Giudicato capace di intendere e di volere, Maja ha risposto alle domande della pm Susanna Molteni. Ha spiegato di aver ucciso la moglie, poi la figlia, infine di aver colpito Nicolò che pensava fosse morto. Ma non era così, tanto che Nicolò, a cui ha chiesto perdono, oggi in sedia a rotelle era con gli zii Ines e Mirko e il nonno Giulio Pivetta, che quando ha sentito Maja parlare della figlia è dovuto uscire.

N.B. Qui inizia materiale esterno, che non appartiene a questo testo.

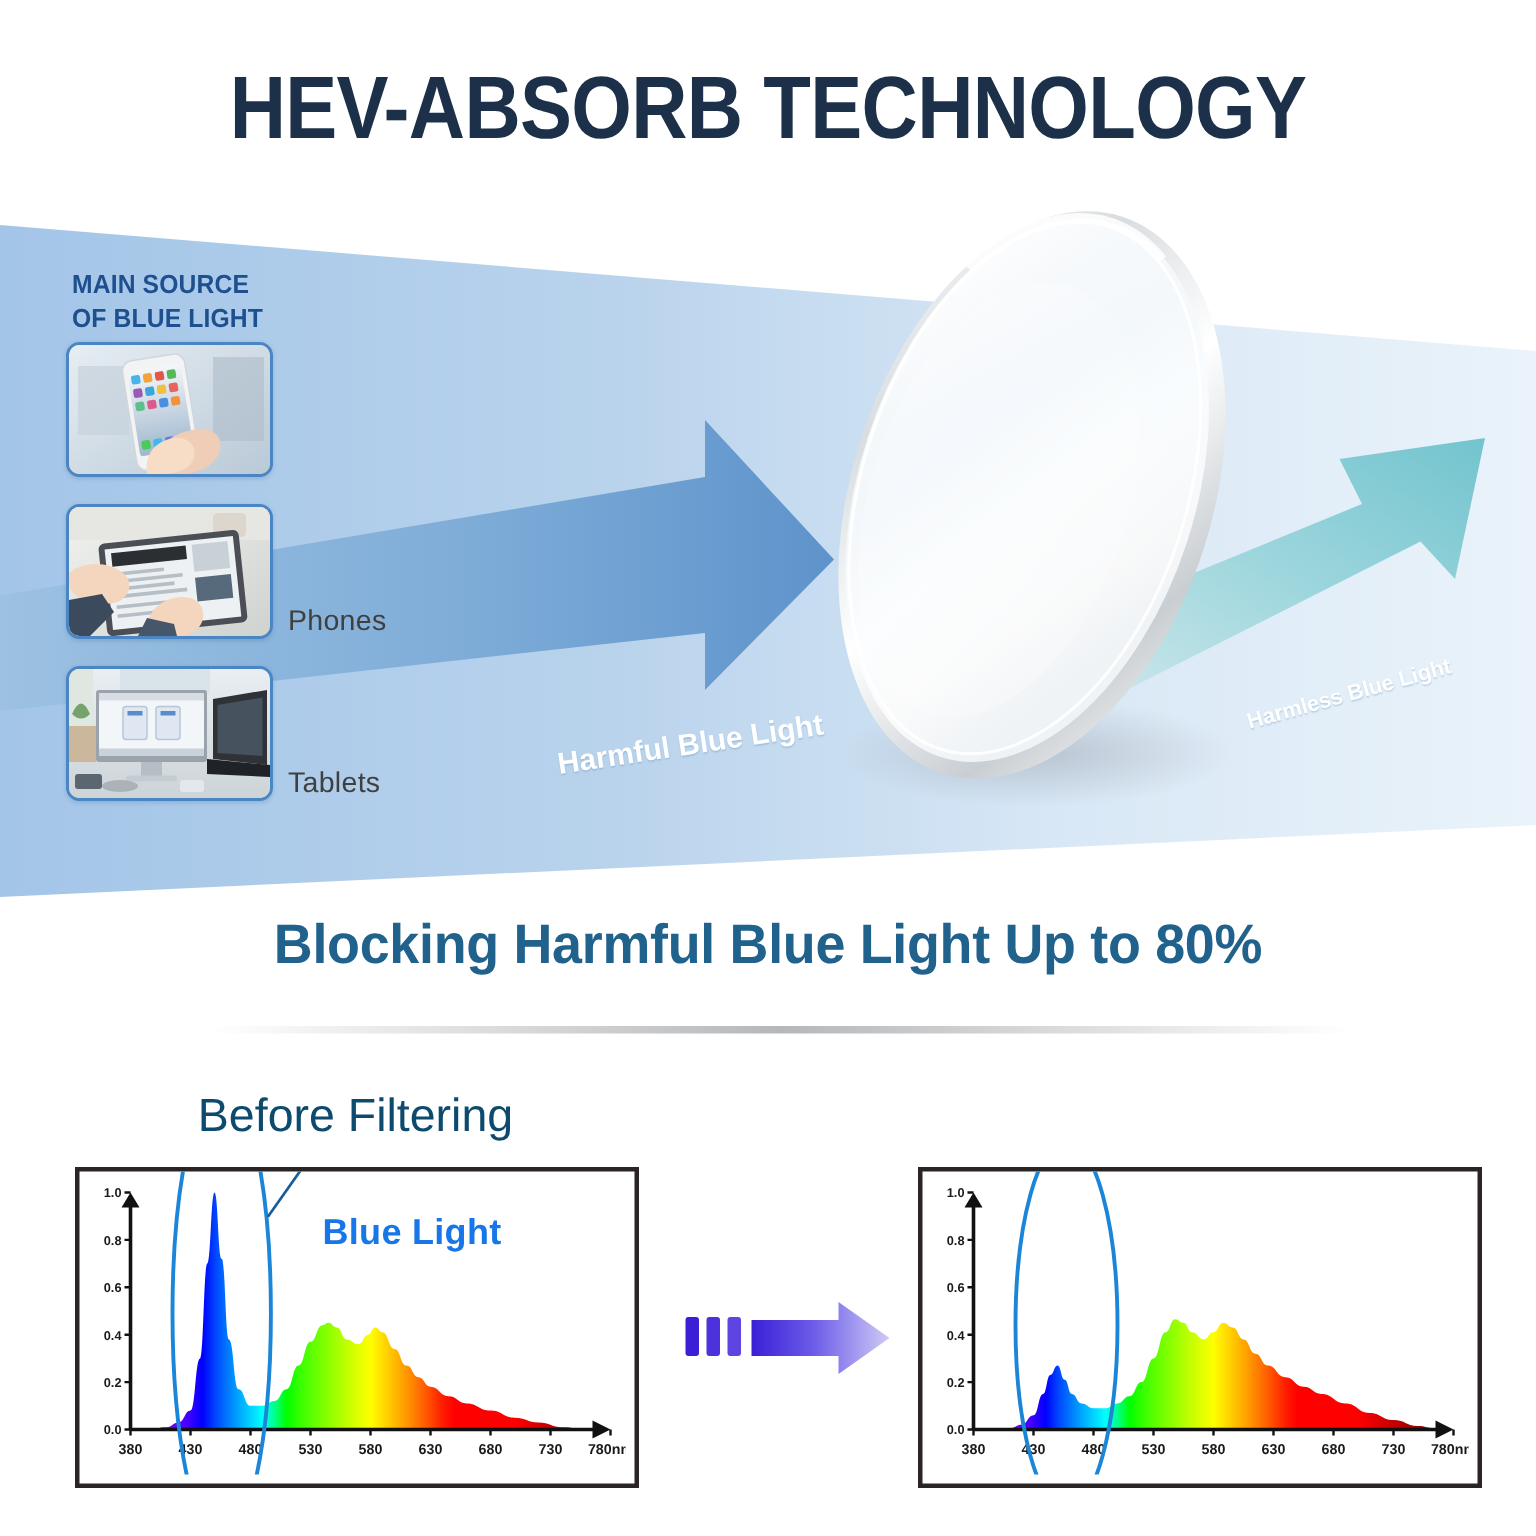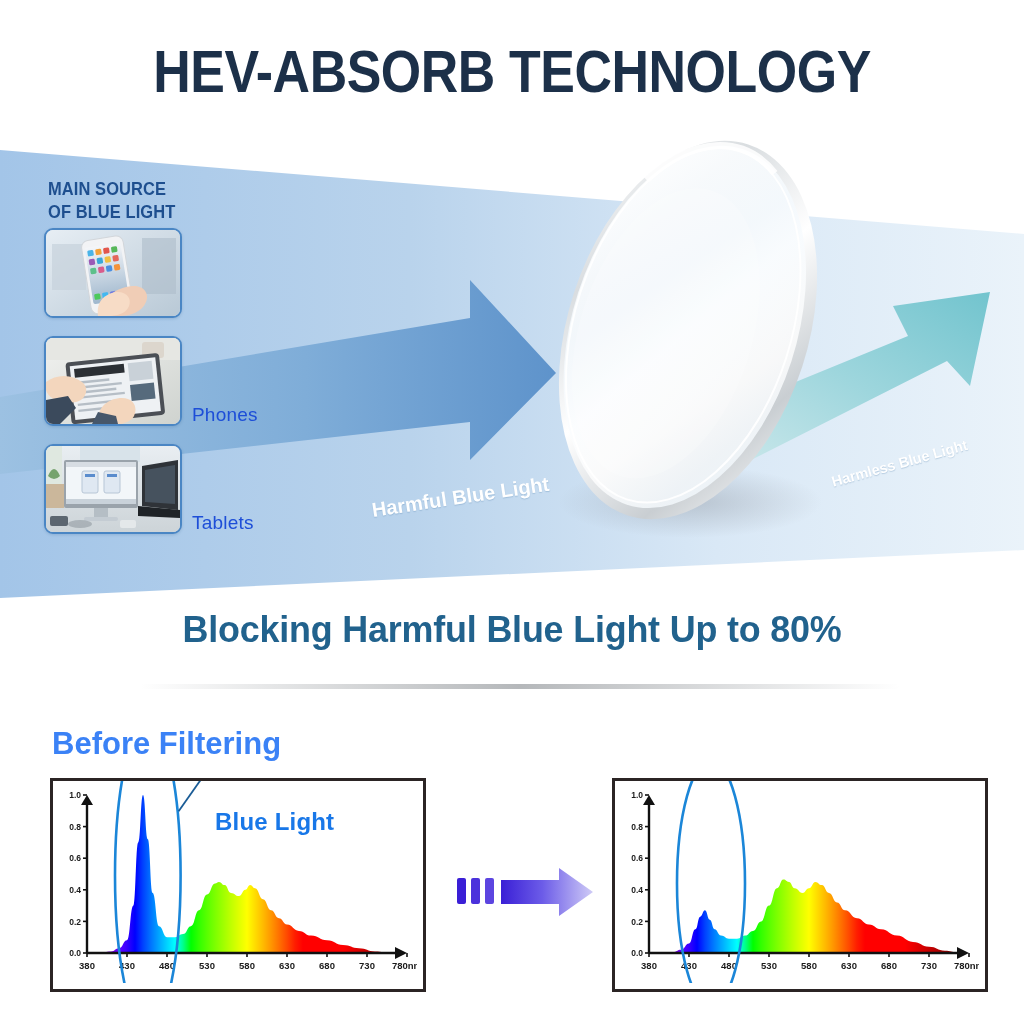--- a/index.html
+++ b/index.html
@@ -31,21 +31,21 @@
     white-space:pre-line;
   }
 
   .thumb{
     position:absolute;width:134px;height:86px;border-radius:9px;
     border:2px solid #4a86c4;overflow:hidden;background:#dfe9f3;
     box-shadow:0 1px 3px rgba(30,70,120,.18);
   }
   .thumb svg{display:block;width:100%;height:100%;}
   .thumb-label{
-    position:absolute;font-size:19px;color:#1d4ed8;font-weight:400;
+    position:absolute;font-size:19px;color:#404040;font-weight:400;
     letter-spacing:.2px;
   }
 
   .arrow-label{
     position:absolute;color:#ffffff;font-weight:600;white-space:nowrap;
     text-shadow:0 1px 1px rgba(60,110,160,.25);
   }
   .lbl-harmful{font-size:20px;left:372px;top:369px;transform:rotate(-8.5deg);transform-origin:0 50%;}
   .lbl-harmless{font-size:14.5px;left:832px;top:344px;transform:rotate(-15.5deg);transform-origin:0 50%;}
 
@@ -56,22 +56,22 @@
     transform:scaleX(0.97);transform-origin:50% 50%;white-space:nowrap;
   }
   .divider{
     position:absolute;left:140px;top:684px;width:760px;height:5px;
     background:linear-gradient(to right,rgba(140,145,150,0) 0%,rgba(120,125,130,.55) 50%,rgba(140,145,150,0) 100%);
     border-radius:3px;
   }
 
   
   .chart-title{
-    position:absolute;font-size:31px;font-weight:700;color:#3b82f6;
-    white-space:nowrap;
+    position:absolute;font-size:31px;font-weight:400;color:#0c4a6e;
+    text-align:center;white-space:nowrap;
   }
   .chart-box{
     position:absolute;border:3px solid #2b2424;background:#fff;
   }
   .chart-box svg{display:block;}
 
   .mid-arrow{position:absolute;left:455px;top:862px;width:160px;height:66px;}
   .mid-arrow svg{display:block;}
 
   .ann-blue-light{

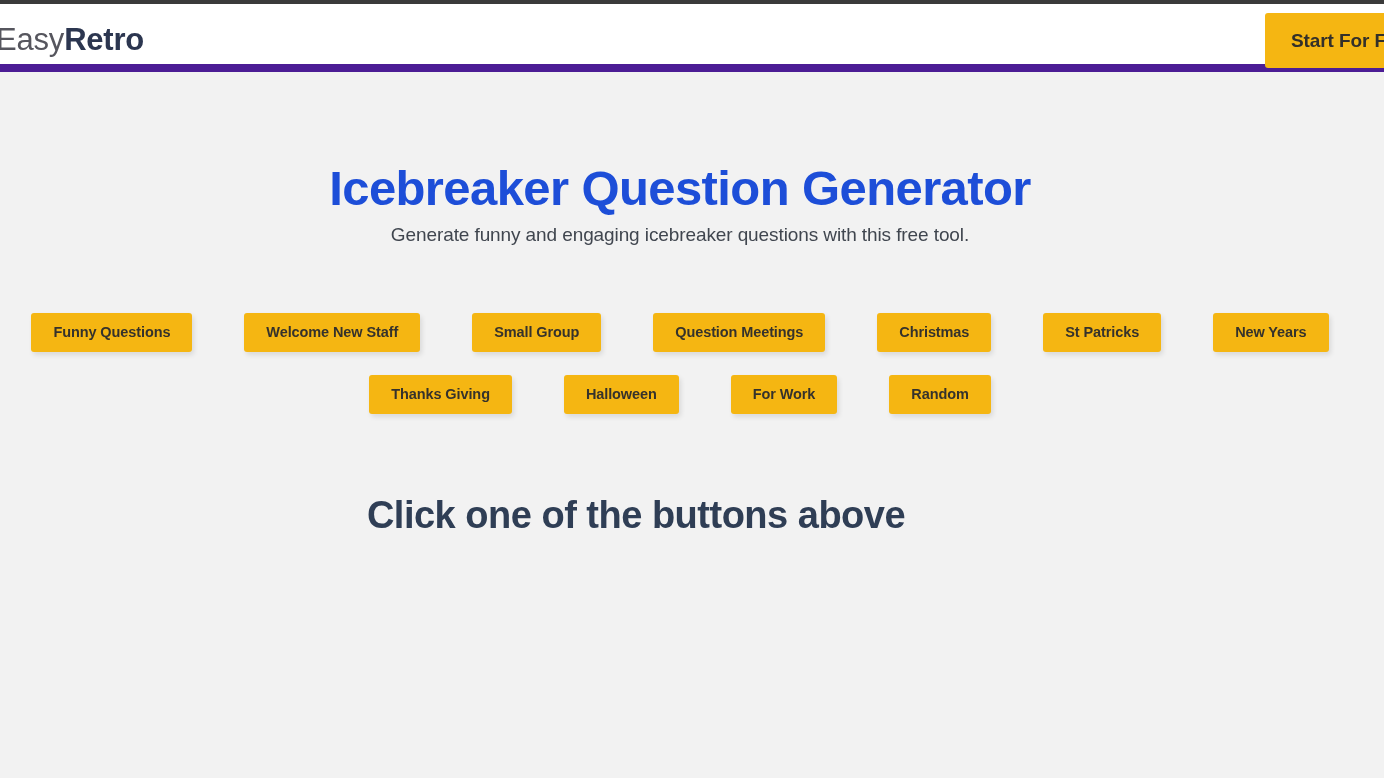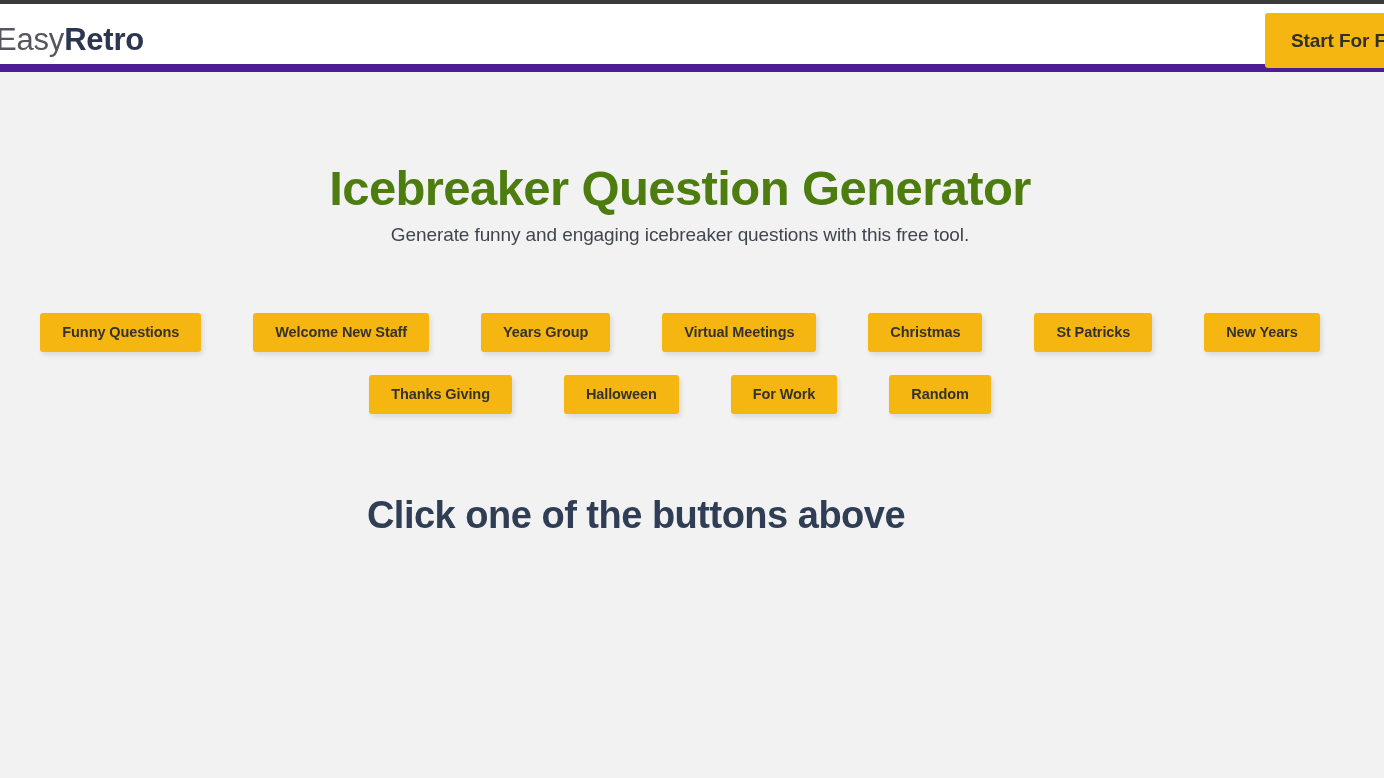--- a/index.html
+++ b/index.html
@@ -83,21 +83,21 @@
   }
 
   #page-title {
     position: absolute;
     top: 52px;
     left: 0;
     width: 1360px;
     text-align: center;
     font-size: 49px;
     font-weight: 700;
-    color: #4d7c0f;
+    color: #1d4ed8;
     letter-spacing: -0.6px;
     line-height: 58px;
     white-space: nowrap;
   }
 
   #page-subtitle {
     position: absolute;
     top: 128px;
     left: 0;
     width: 1360px;
@@ -170,22 +170,22 @@
 </div>
 
 <div id="main">
 
   <h1 id="page-title">Icebreaker Question Generator</h1>
   <p id="page-subtitle">Generate funny and engaging icebreaker questions with this free tool.</p>
 
   <div id="btn-row-1" class="btn-row">
       <button class="cat-btn">Funny Questions</button>
       <button class="cat-btn">Welcome New Staff</button>
-      <button class="cat-btn">Years Group</button>
-      <button class="cat-btn">Virtual Meetings</button>
+      <button class="cat-btn">Small Group</button>
+      <button class="cat-btn">Question Meetings</button>
       <button class="cat-btn">Christmas</button>
       <button class="cat-btn">St Patricks</button>
       <button class="cat-btn">New Years</button>
     </div>
   <div id="btn-row-2" class="btn-row">
       <button class="cat-btn">Thanks Giving</button>
       <button class="cat-btn">Halloween</button>
       <button class="cat-btn">For Work</button>
       <button class="cat-btn">Random</button>
     </div>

“Non potevo ascoltare certe cose” ha poi spiegato. Maja ha pianto e ha detto che era preoccupato per un errore sul lavoro e per i soldi, per le spese della moglie con cui c’erano tensioni. Sui conti correnti della famiglia c’erano però circa 280mila euro. “Adesso è facile chiedere perdono – ha detto Mirko Pivetta, visibilmente scosso -. Non nascondo che fa effetto vedere un uomo ridotto così. Ma che perdono dopo che abbiamo letto le perizie e ascoltato le modalità?” con cui si è accanito contro la sua famiglia. Nicolò è stato a lungo ricoverato per le lesioni provocate dal padre ed è ancora in corso il percorso di recupero a un anno dalla brutale aggressione. Nicolò, 22 anni, è sopravvissuto e oggi sta lottando per tornare a una vita normale, dopo numerosi interventi e mesi in ospedale. A gennaio aveva espresso la volontà di rivedere il genitore.